Thursday, August 21, 2014
Tonight's picture was taken in March of 2003. Mattie was 11 months old and in my parent's living room. Mattie saw me approaching with a camera and this caught his attention. He opened his arms out wide. I am not sure whether it was to give me a hug or to reach for the camera, but either case, I captured him in action!
Quote of the day: The most beautiful people we have known are those who have known defeat, known suffering, known struggle, known loss, and have found their way out of those depths. ~ Elisabeth Kubler-Ross
We went to see an exhibit today at the Los Angeles County Museum of Art (LACMA) entitled, Expressionism in Germany and France: From Van Gogh to Kandinsky. This is a fascinating title isn't it?! I know the Van Gogh part just jumps off the page at you! I am a Van Gogh fan as so many of us are! Which is why I am sure, people ran to LACMA to see this exhibit over the course of this year. However, I love how the LA Times described this exhibit! They say, "visitors who come to LACMA attracted by the title's celebrity names might be in for disappointment." I can appreciate that, because in all reality you are really not seeing Van Gogh. You are instead getting a cultural lesson on France and Germany and how Van Gogh's art may have touched France and thereby influenced Germany! LITERALLY! This is my synopsis in a nutshell. Putting that aside, and my suggestion for a name and title change to the exhibit, the exhibit has some fascinating lessons to be captured! Unfortunately because the rooms in which this 14 year display (with 90 paintings and 45 works on paper) is so cavernous, if you do not catch the 11:30am docent tour, you will totally miss the true nature of the exhibit. Thankfully we were able to take the tour because I honestly would not have had the foggiest notion of the connection among any of the pieces I was seeing. Things are NOT well sign posted and there is NO audio tour!
To give you some background on what the whole exhibit was about............................
Impressionism, Post-Impressionism, Neo-Impressionism, Symbolism, Fauvism — wave after wave of artistic ideas from Paris broke on Berlin's shores. The show opens with Modern French paintings acquired by collectors and museums in Germany. German artists, understandably tired of not being given the time of day, finally had enough. It's a story familiar to locales outside any powerful center for the production and distribution of important new art.
Expressionism, an artistic movement in which pictorial imagery is depicted through dramatically expressive colors and brushwork, digresses from traditional representation in which artists attempted to recreate a likeness of reality; instead, the movement gives form to artists’ individual perceptions, feelings, and psychologies.
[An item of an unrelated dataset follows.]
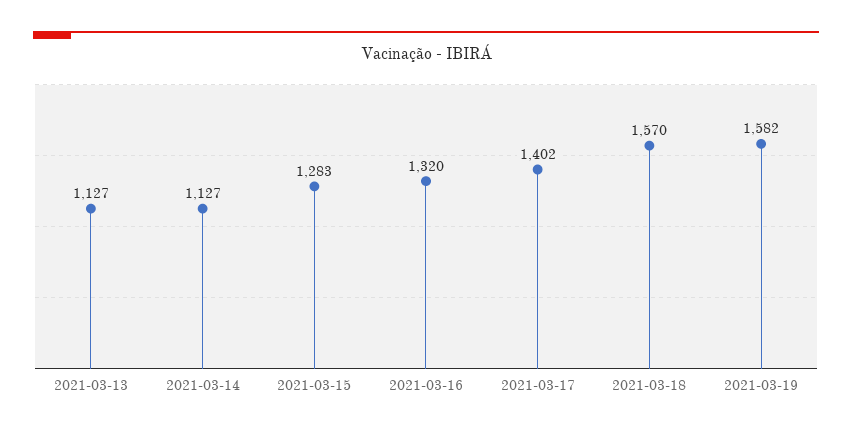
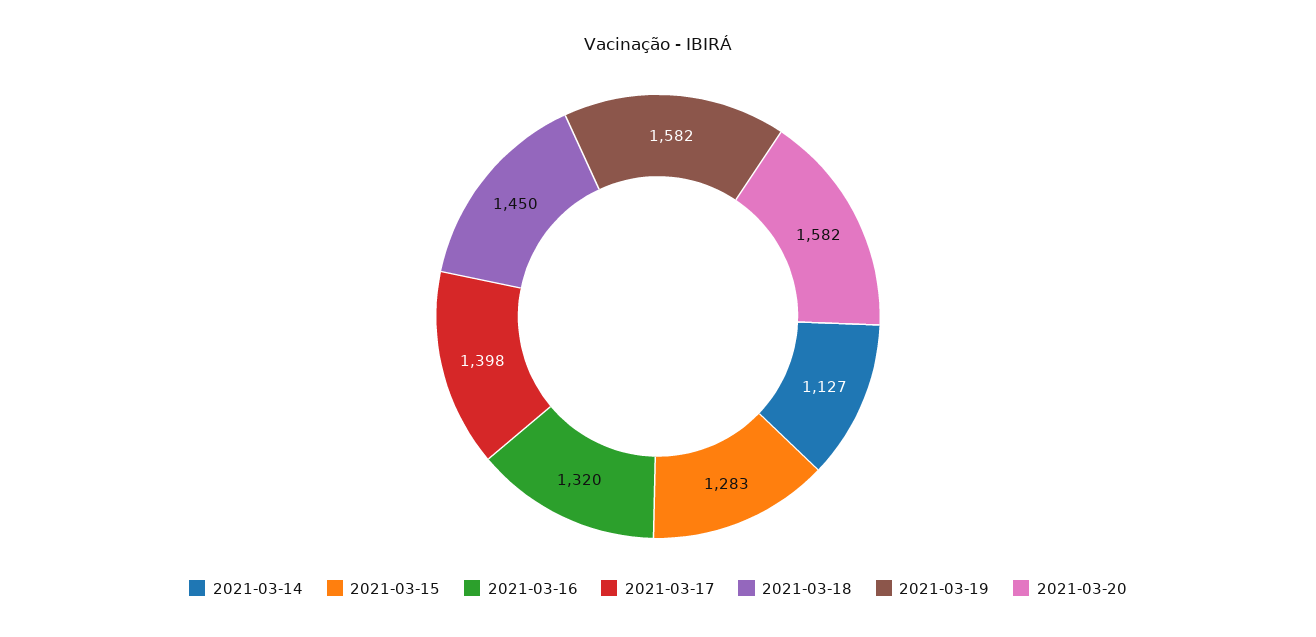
2021-03-13: 1127 -> none
2021-03-17: 1402 -> 1398
2021-03-18: 1570 -> 1450
2021-03-20: none -> 1582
While Expressionism has come to be recognized as a predominately German movement, this association evolved gradually long after the movement had begun and is partially attributed to the first book on
Expressionism, authored by the German art critic Paul Fechter in 1914 and on view in the exhibition. The publication imbued the movement with a national identity, commensurate with the patriotic tone in Germany during World War I.
In reality, Expressionism was born from a shared advance toward modernism among French and German artists as the latest French trends reached Germany through a network of collectors, critics, and art lovers, creating a mutually rich cosmopolitan milieu. Expressionists discovered new artistic possibilities through the first modern masters. They recognized expressive gesture and color in Van Gogh, nascent abstraction in Cézanne, and a new
approach to the decorative in Gauguin and Matisse. Expressionism in Germany and France brings together significant works that Expressionists would have seen and carefully studied in exhibitions and collections of the time throughout Germany as well as Paris. Through a process of give and take, the Expressionists moved toward an international art while also seeking to maintain their national cultural heritage, combining tradition with aesthetic evolution.
Curators Timothy Benson and Frauke Josenhans talk about the exhibition, their research, and the impact of avant garde art being shown in France and Germany in the early 20th century: http://www.lacma.org/expressionism#video
Upon entering the exhibit you see this wonderful Quote: I once heard it said that in order to see good French (art) one has to go to Germany. ~ Max Pechstein
Van Gogh - Restaurant de la Sirene
Van Gogh painted this piece while living in Paris. This painting was quite unique and shows a very different style than we are accustomed to seeing, with Van Gogh's other works...... which usually feature heavy brush strokes, vibrant colors, and swirling patterns!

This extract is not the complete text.